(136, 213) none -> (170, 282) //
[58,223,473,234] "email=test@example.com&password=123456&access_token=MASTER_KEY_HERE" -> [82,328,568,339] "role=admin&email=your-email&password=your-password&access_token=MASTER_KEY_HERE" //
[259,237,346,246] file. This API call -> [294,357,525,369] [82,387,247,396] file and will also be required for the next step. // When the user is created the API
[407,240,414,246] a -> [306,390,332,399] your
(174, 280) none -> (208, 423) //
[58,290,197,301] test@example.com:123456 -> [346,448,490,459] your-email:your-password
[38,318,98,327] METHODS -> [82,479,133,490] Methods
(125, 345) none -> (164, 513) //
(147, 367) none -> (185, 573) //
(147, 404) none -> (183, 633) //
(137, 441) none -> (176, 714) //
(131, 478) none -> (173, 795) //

|---|

Include in the answer nothing but an exact repetition of the lines from the one with "[38,318,98,327] METHODS ->" through the end of the material.

[38,318,98,327] METHODS -> [82,479,133,490] Methods
(125, 345) none -> (164, 513) //
(147, 367) none -> (185, 573) //
(147, 404) none -> (183, 633) //
(137, 441) none -> (176, 714) //
(131, 478) none -> (173, 795) //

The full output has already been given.